> **Task item**
Leaving out the pictures, write the following records exactly as they read.

━━ Provided information ━━

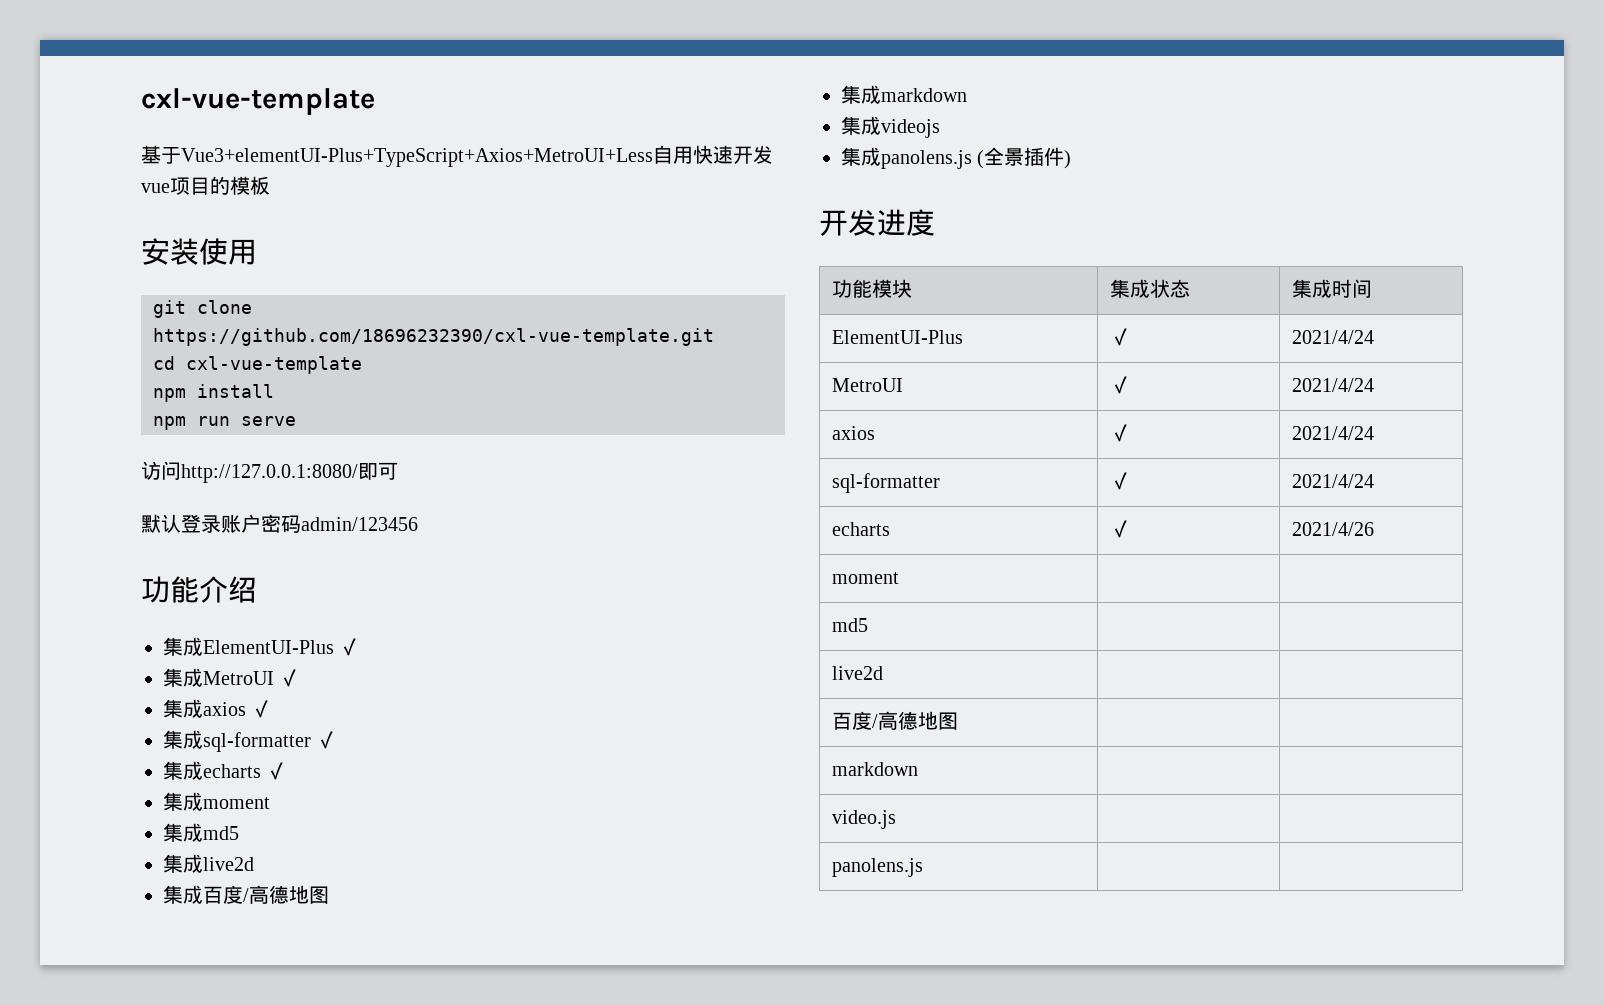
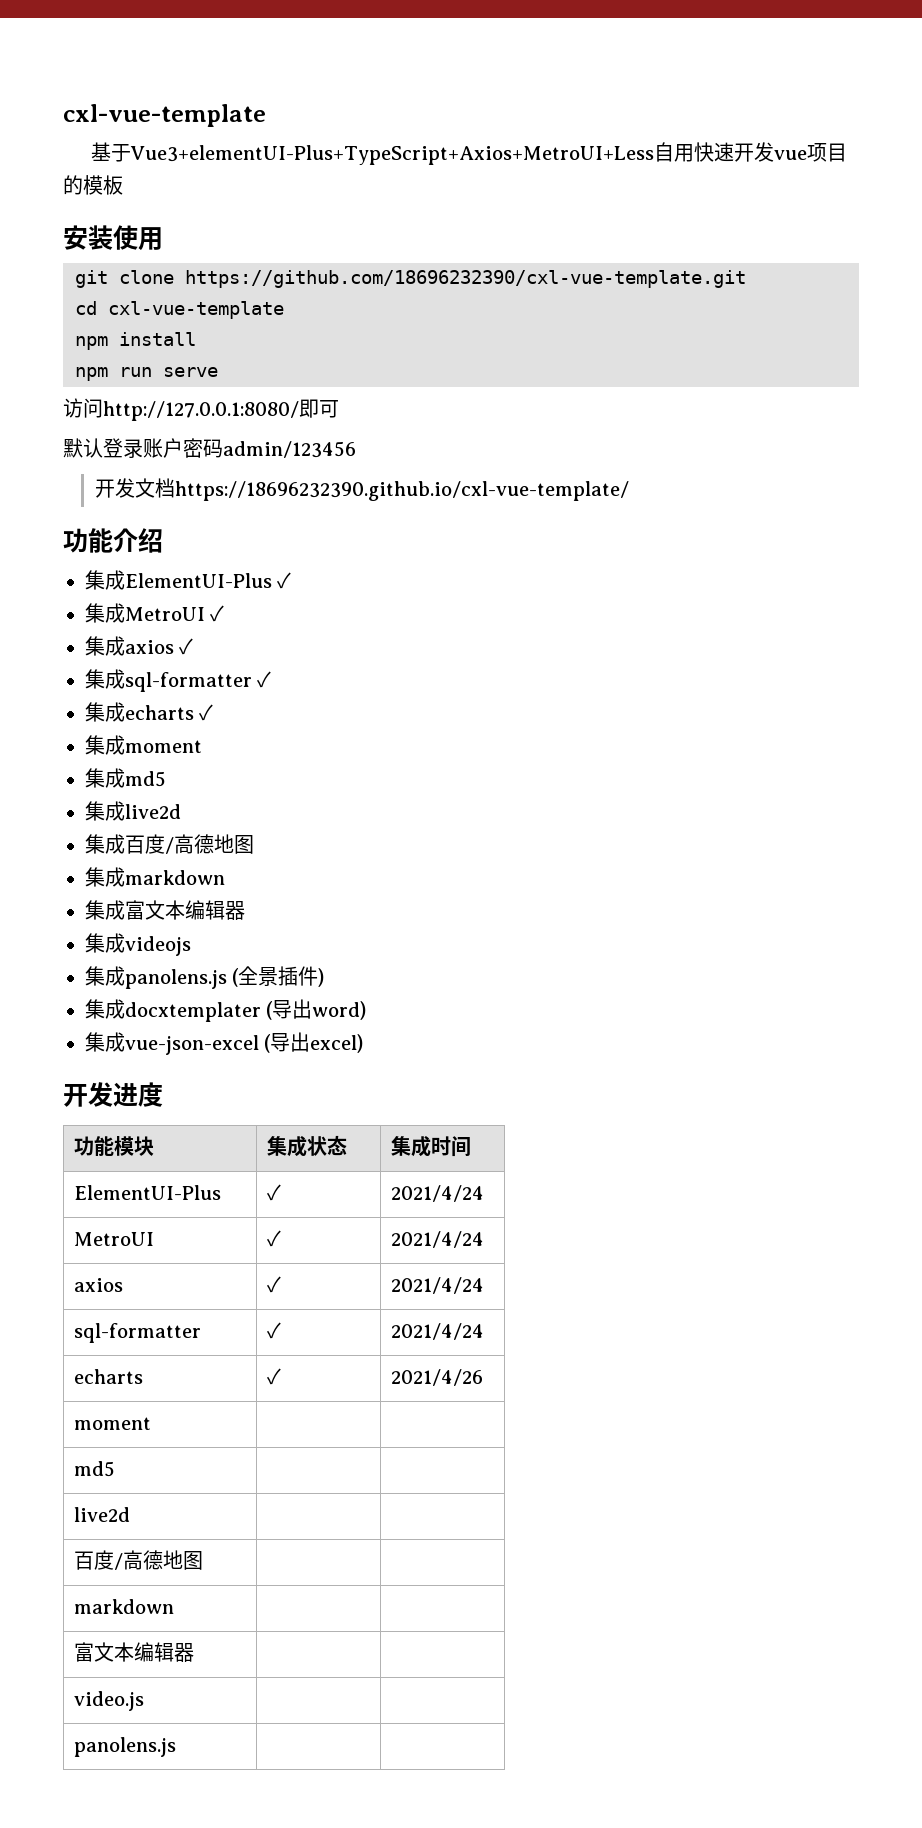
(418, 524) none -> [95,478,630,501] // 开发文档https://18696232390.github.io/cxl-vue-template/
(967, 95) none -> [85,900,245,920] // 集成富文本编辑器
(1072, 159) none -> [85,999,367,1022] [85,1032,364,1055] // 集成docxtemplater (导出word) // 集成vue-json-excel (导出excel)
(918, 769) none -> [73,1642,194,1662] // 富文本编辑器 | |

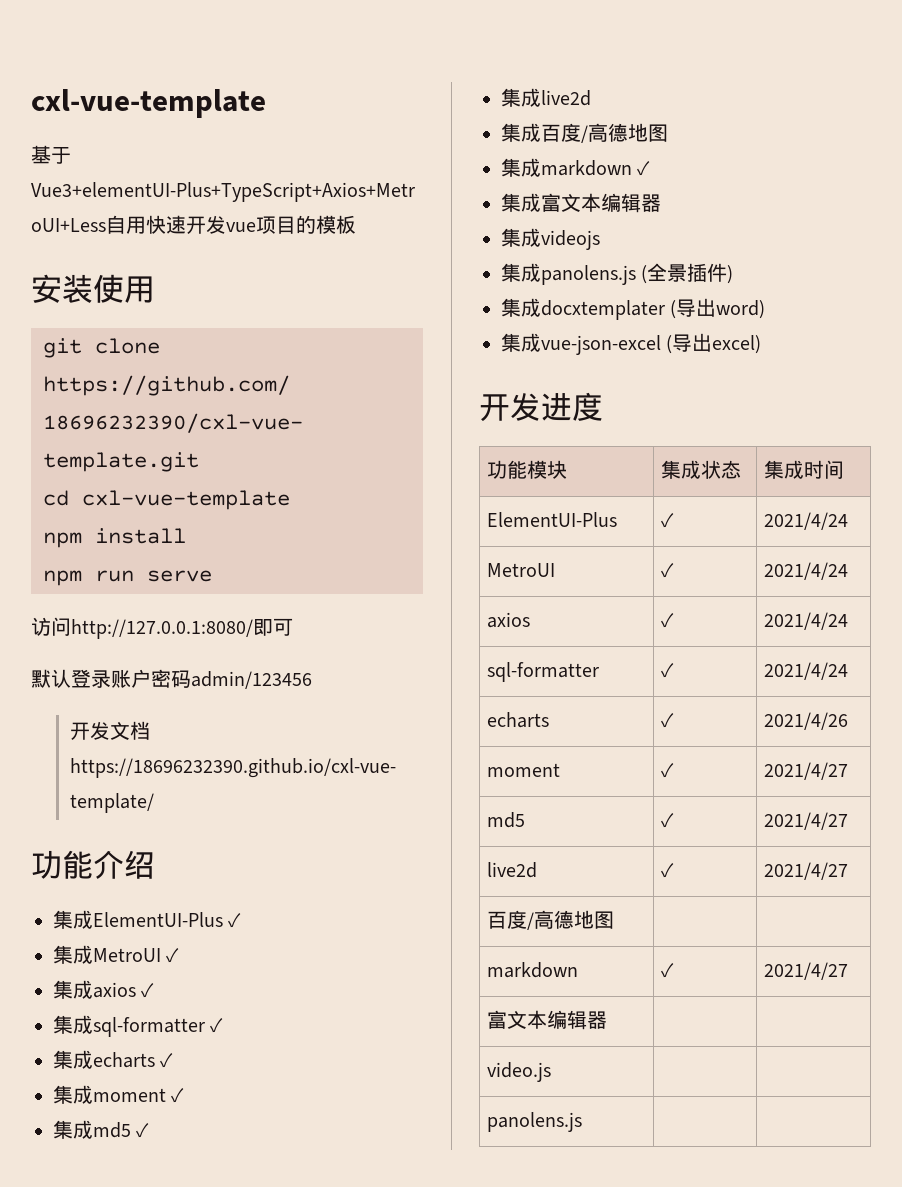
(202, 746) none -> [171,1088,185,1103] ✓
(166, 779) none -> [136,1123,150,1138] ✓
(225, 877) none -> [637,161,651,176] ✓
(151, 1423) | -> [661,763,675,778] [764,762,849,780] ✓ | 2021/4/27
(115, 1469) | -> [661,813,675,828] [764,812,849,830] ✓ | 2021/4/27
(130, 1514) | -> [661,863,675,878] [764,862,849,880] ✓ | 2021/4/27
(174, 1606) | -> [661,963,675,978] [764,962,849,980] ✓ | 2021/4/27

━━━

> **Answer**
(418, 524) none -> [95,478,630,501] // 开发文档https://18696232390.github.io/cxl-vue-template/
(967, 95) none -> [85,900,245,920] // 集成富文本编辑器
(1072, 159) none -> [85,999,367,1022] [85,1032,364,1055] // 集成docxtemplater (导出word) // 集成vue-json-excel (导出excel)
(918, 769) none -> [73,1642,194,1662] // 富文本编辑器 | |

(202, 746) none -> [171,1088,185,1103] ✓
(166, 779) none -> [136,1123,150,1138] ✓
(225, 877) none -> [637,161,651,176] ✓
(151, 1423) | -> [661,763,675,778] [764,762,849,780] ✓ | 2021/4/27
(115, 1469) | -> [661,813,675,828] [764,812,849,830] ✓ | 2021/4/27
(130, 1514) | -> [661,863,675,878] [764,862,849,880] ✓ | 2021/4/27
(174, 1606) | -> [661,963,675,978] [764,962,849,980] ✓ | 2021/4/27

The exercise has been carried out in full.